[Stored items]
--------------------------------------------------
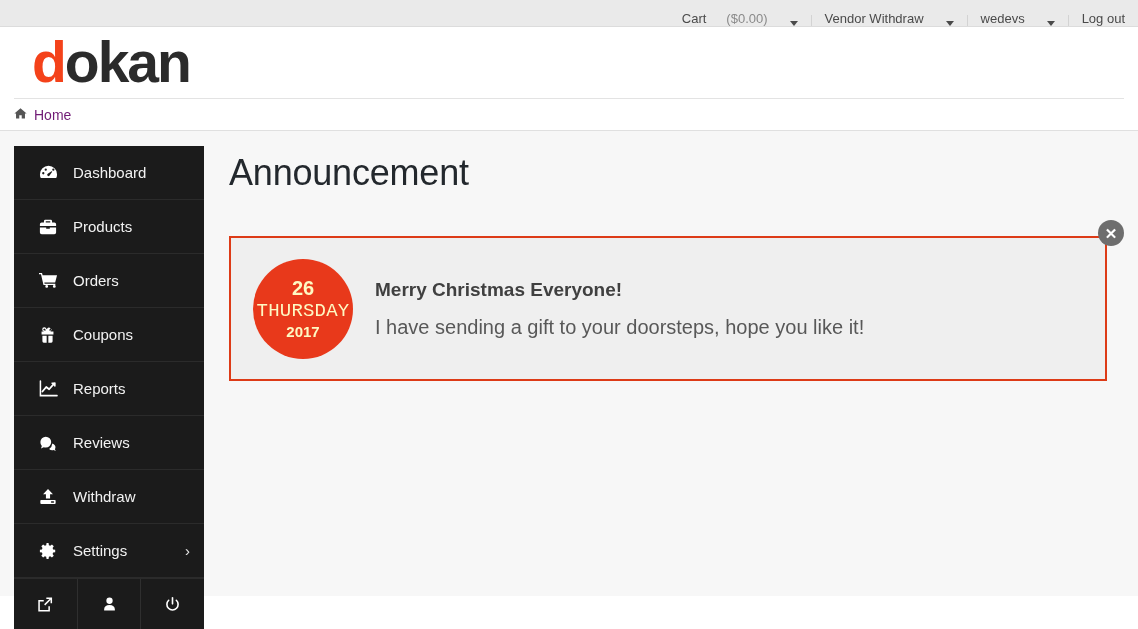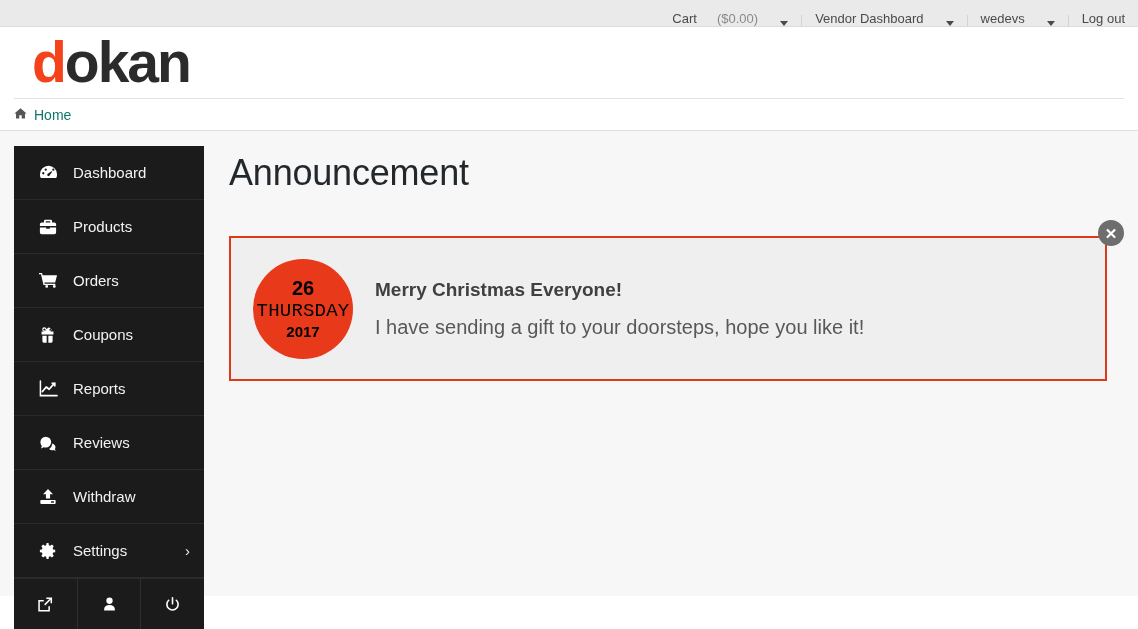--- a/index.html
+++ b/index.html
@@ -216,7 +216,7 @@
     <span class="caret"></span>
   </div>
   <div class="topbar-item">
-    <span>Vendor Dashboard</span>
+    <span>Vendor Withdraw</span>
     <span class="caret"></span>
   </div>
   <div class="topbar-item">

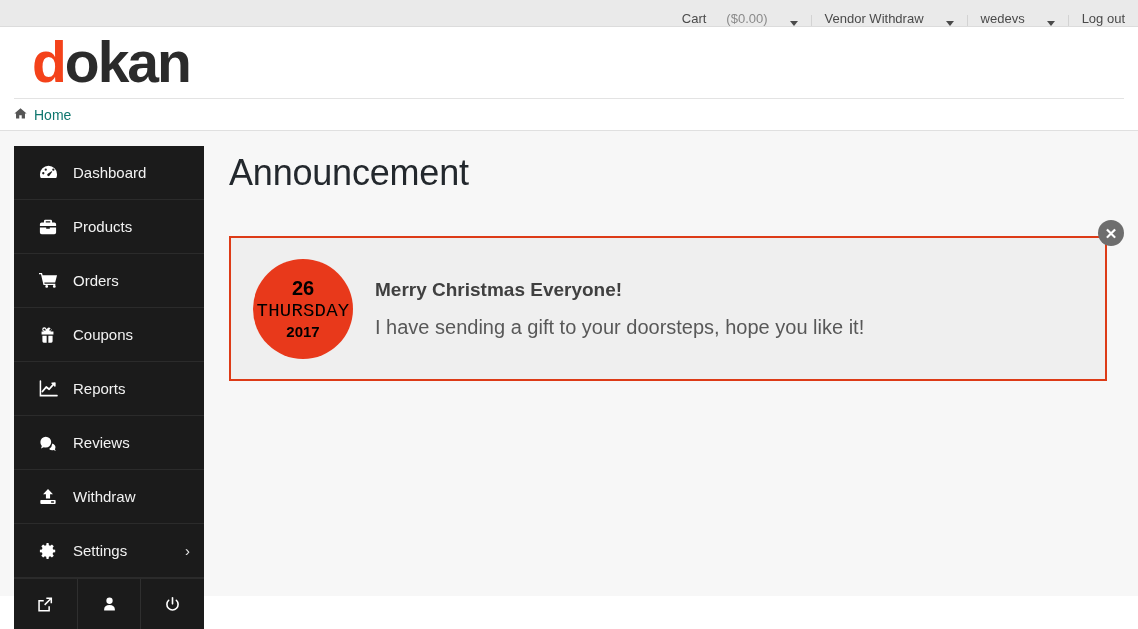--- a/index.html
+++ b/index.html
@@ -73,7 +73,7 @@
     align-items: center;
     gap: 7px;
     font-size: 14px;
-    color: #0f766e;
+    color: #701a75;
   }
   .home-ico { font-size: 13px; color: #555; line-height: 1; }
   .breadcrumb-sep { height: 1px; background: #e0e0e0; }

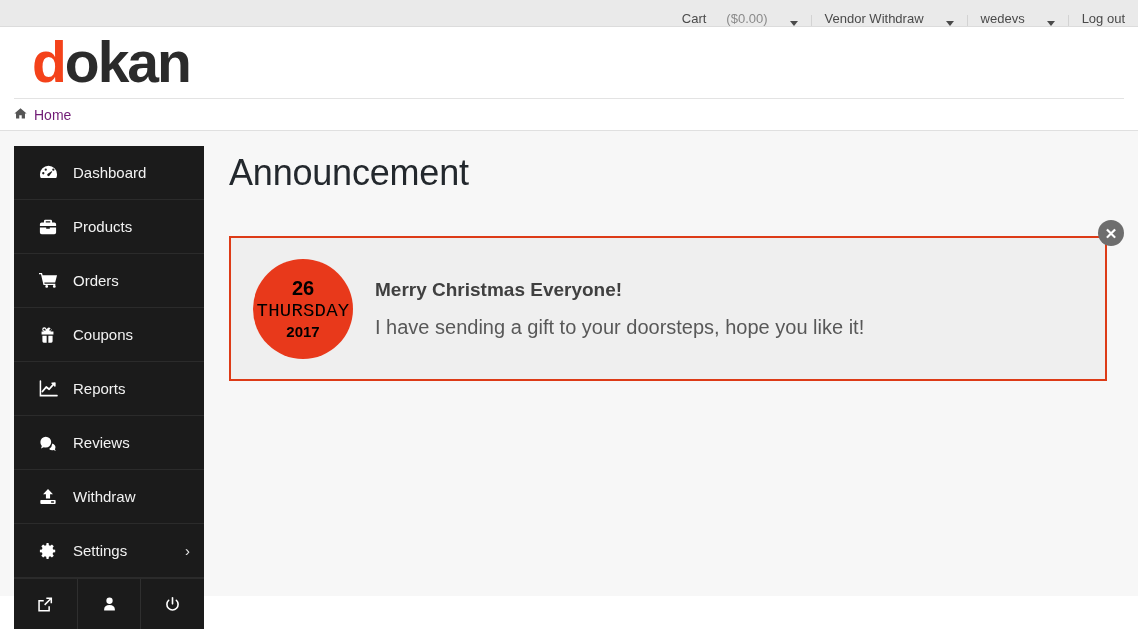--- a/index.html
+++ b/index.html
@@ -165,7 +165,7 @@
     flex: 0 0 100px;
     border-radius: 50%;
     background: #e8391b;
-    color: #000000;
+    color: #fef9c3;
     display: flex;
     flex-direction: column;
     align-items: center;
--------------------------------------------------
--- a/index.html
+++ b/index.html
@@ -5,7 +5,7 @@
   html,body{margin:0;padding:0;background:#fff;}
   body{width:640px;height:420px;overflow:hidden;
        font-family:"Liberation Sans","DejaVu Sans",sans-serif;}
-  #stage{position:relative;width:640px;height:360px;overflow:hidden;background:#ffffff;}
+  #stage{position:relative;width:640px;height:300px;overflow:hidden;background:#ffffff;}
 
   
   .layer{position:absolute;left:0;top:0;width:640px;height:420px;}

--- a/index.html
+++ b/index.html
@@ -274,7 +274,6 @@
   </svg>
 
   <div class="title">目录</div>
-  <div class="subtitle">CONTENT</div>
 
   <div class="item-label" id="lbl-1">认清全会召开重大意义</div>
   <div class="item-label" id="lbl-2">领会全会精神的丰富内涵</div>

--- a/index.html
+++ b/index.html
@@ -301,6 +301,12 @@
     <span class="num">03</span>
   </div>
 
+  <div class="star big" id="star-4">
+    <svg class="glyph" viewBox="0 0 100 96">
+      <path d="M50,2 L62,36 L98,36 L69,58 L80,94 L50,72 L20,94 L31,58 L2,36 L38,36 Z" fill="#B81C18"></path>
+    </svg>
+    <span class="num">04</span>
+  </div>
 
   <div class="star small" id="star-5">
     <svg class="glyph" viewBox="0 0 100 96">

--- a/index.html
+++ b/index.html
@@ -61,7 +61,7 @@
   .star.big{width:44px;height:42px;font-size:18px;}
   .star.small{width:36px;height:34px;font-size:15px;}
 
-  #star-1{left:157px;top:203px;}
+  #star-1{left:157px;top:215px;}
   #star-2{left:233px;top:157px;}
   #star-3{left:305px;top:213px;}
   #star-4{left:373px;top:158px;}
--------------------------------------------------
- **Exercise**
Considering the records above, state how many lines contain the word "small", with nothing else in your reply.

- **Worked solution**
2